Acaso, lo que menos era de esperar a la dictadura nicaragüense de Daniel Ortega, era la dedicatoria de Sergio Ramírez, que fue vicepresidente suyo en el régimen revolucionario que tumbó al de los Somoza, y que ayer recogió el Premio Cervantes de manos del Rey de España en la Universidad de Alcalá de Henares. La dedicatoria del más alto galardón de las letras españolas, el Premio Cervantes, a las víctimas de la represión por parte de la dictadura en que ha devenido lo que fue el cambio aquel, ha sido tanto como un puntillazo.

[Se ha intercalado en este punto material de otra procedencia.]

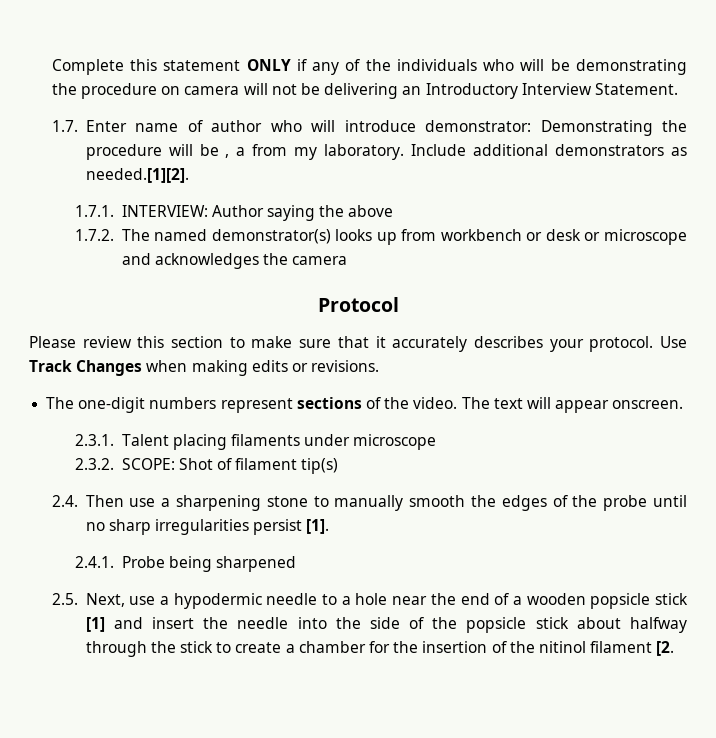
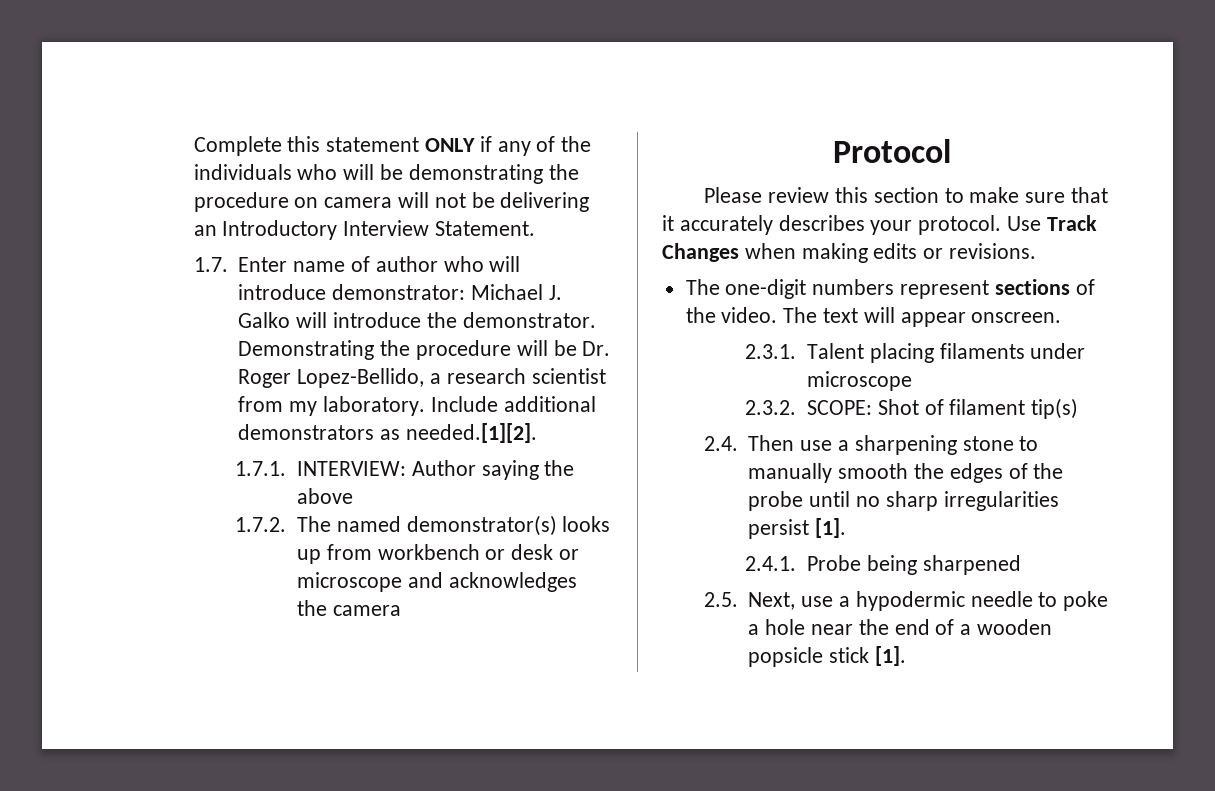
- 1.7. Enter name of author who will introduce demonstrator: Demonstrating the procedure will be , a from my laboratory.
+ 1.7. Enter name of author who will introduce demonstrator: Michael J. Galko will introduce the demonstrator. Demonstrating the procedure will be Dr. Roger Lopez-Bellido, a research scientist from my laboratory.
- 2.5. Next, use a hypodermic needle to a hole near the end of a wooden popsicle stick [1] and insert the needle into the side of the popsicle stick about halfway through the stick to create a chamber for the insertion of the nitinol filament [2.
+ 2.5. Next, use a hypodermic needle to poke a hole near the end of a wooden popsicle stick [1].

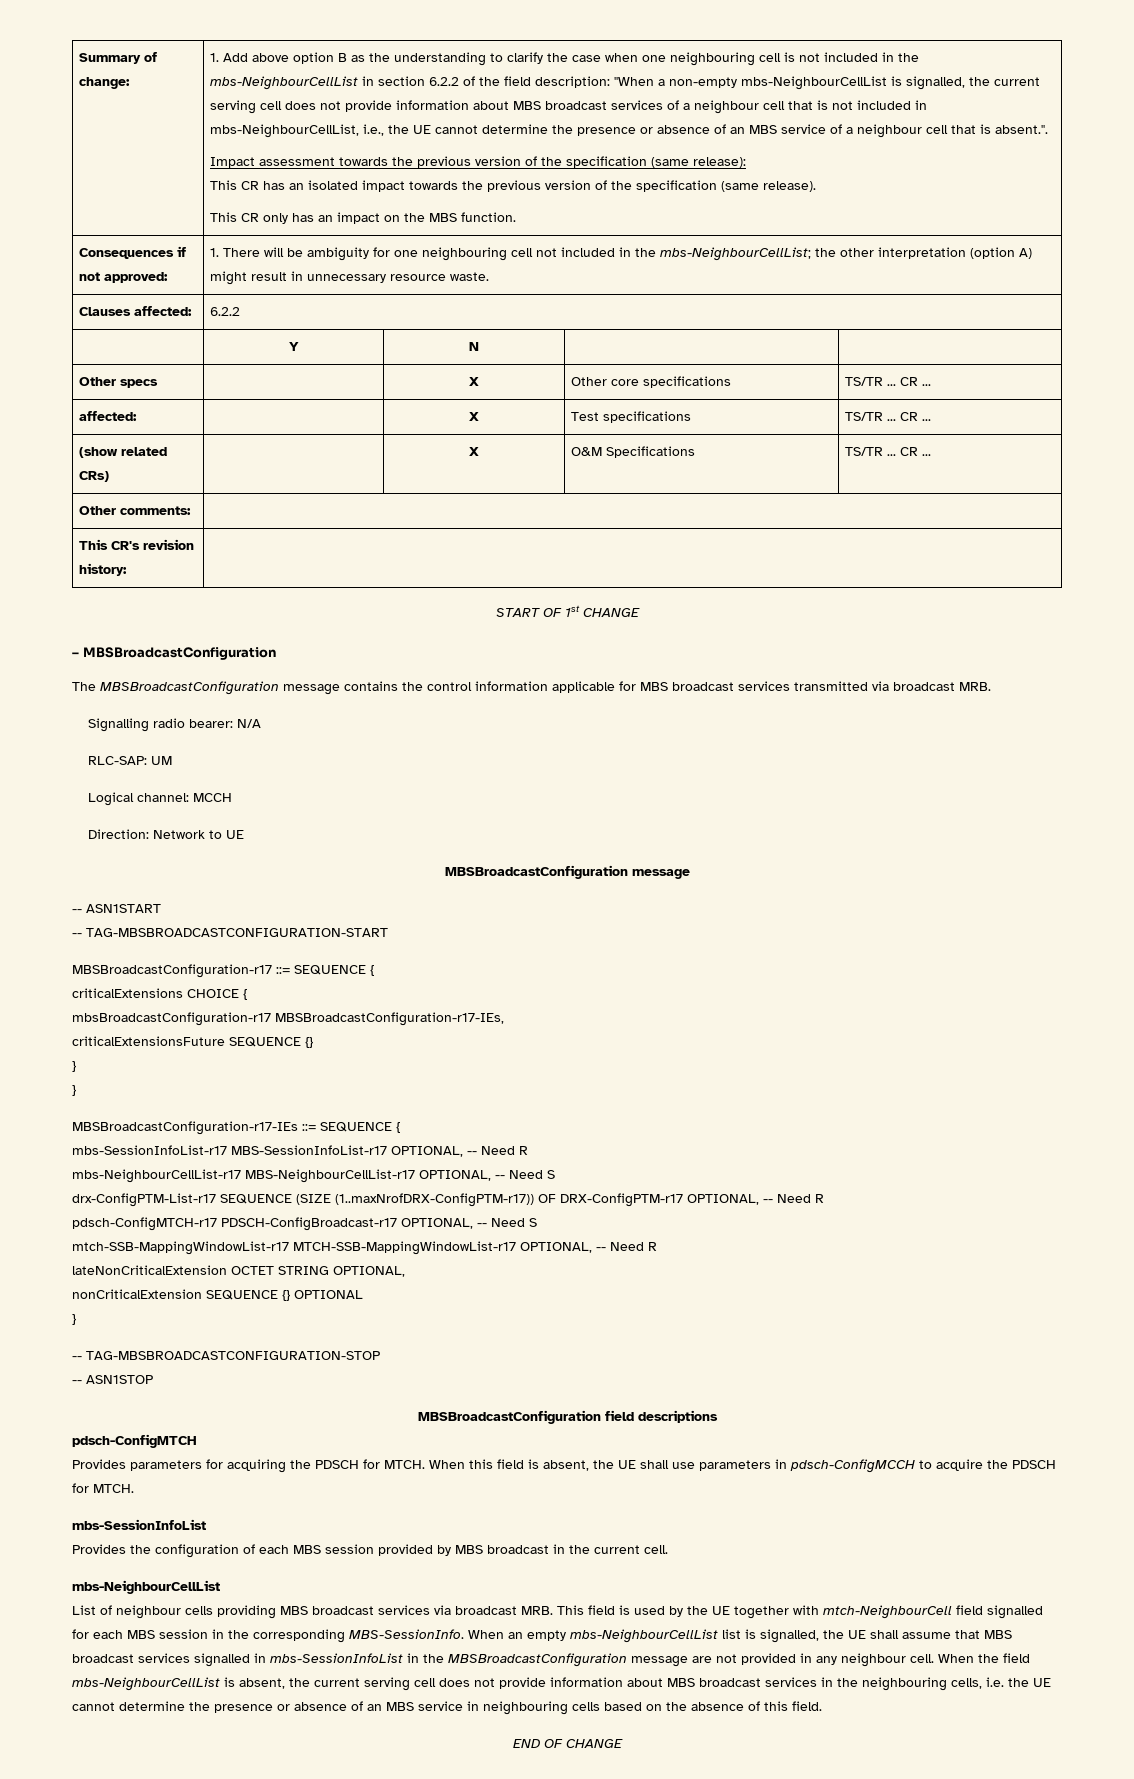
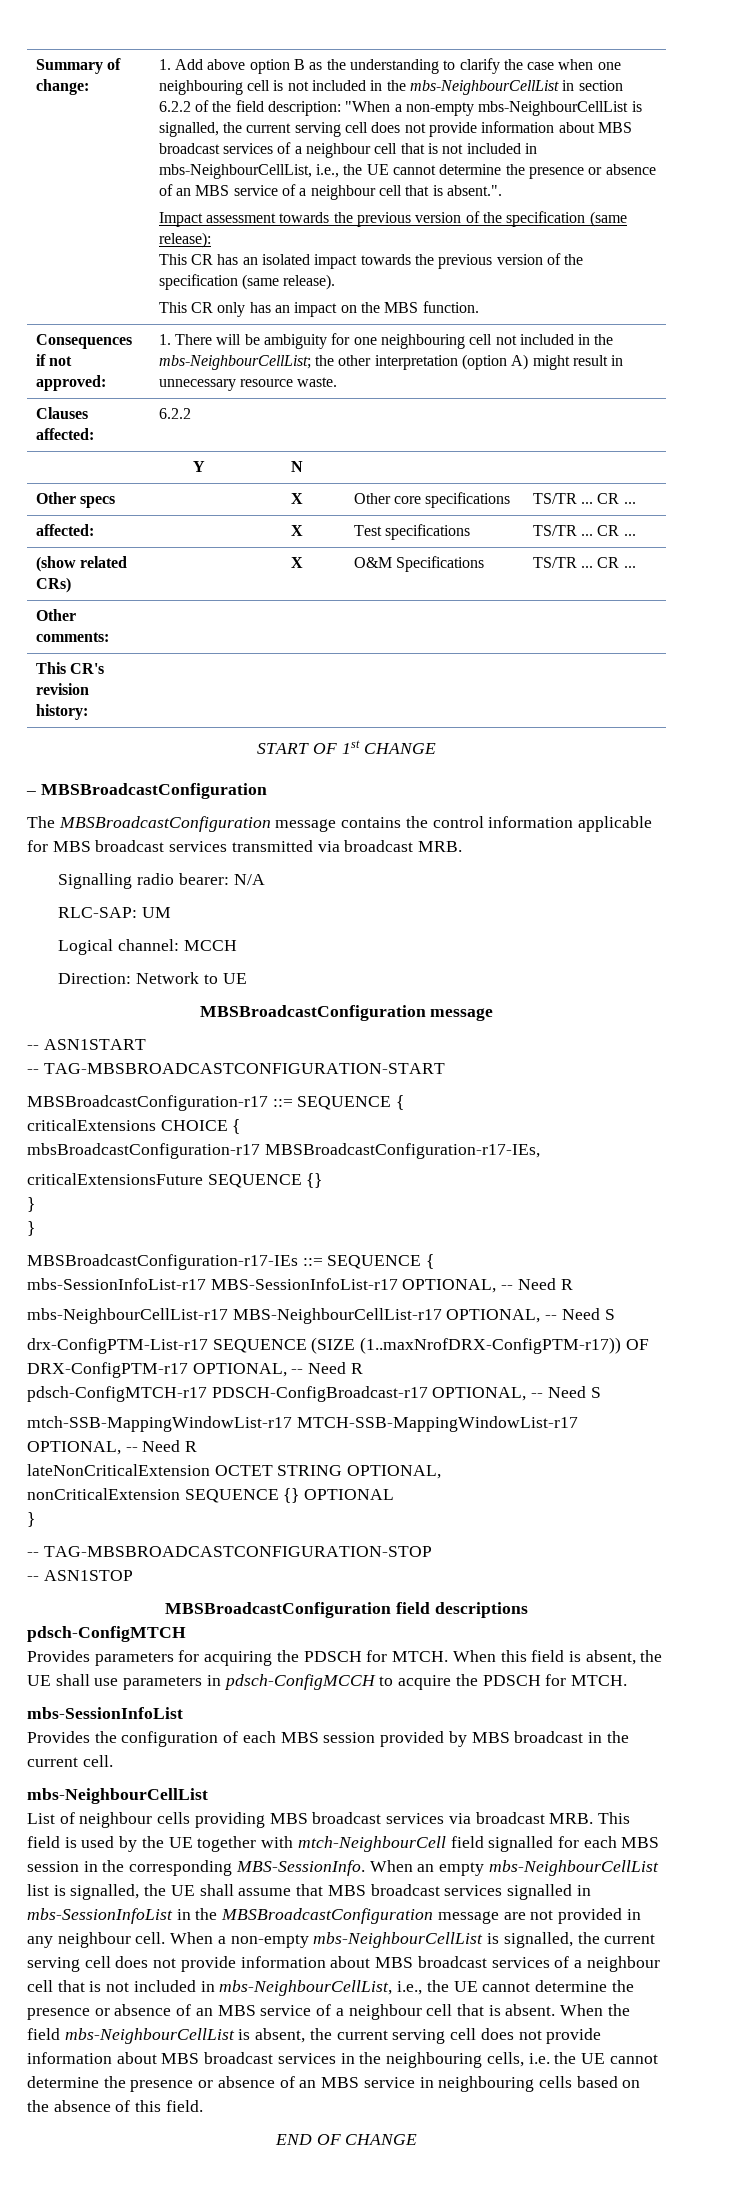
- When the field mbs-NeighbourCellList is absent, the current serving cell does not provide information about MBS broadcast services in the neighbouring cells, i.e. the UE cannot determine the presence or absence of an MBS service in neighbouring cells based on the absence of this field.
+ When a non-empty mbs-NeighbourCellList is signalled, the current serving cell does not provide information about MBS broadcast services of a neighbour cell that is not included in mbs-NeighbourCellList, i.e., the UE cannot determine the presence or absence of an MBS service of a neighbour cell that is absent. When the field mbs-NeighbourCellList is absent, the current serving cell does not provide information about MBS broadcast services in the neighbouring cells, i.e. the UE cannot determine the presence or absence of an MBS service in neighbouring cells based on the absence of this field.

La presteza con la que el regidor de la dictadura venezolana, Nicolás Maduro ha hecho acto de presencia  en Managua para testimoniar su solidaridad con el involucionado régimen nicaragüense, certifica lo muy radical del signo totalitario en que ha venido a cristalizarse el sistema heredado de Hugo Chávez, políticamente abducido por el régimen del comunismo castrista, en el que el joven conductor de autobuses echó sus primeros dientes para el sovietismo en Iberoamérica.

La marcha atrás realizada el domingo por el presidente nicaragüense todavía no ha bastado para que la violencia desaparezca del país,  mientras que Daniel Ortega, como hizo en su momento Nicolás Maduro, ha pedido ayuda al Vaticano. De todos modos cabe vaticinar que el régimen sandinista ha sufrido daños irreversibles. Han sido más de 20 las muertes y en torno al centenar los heridos.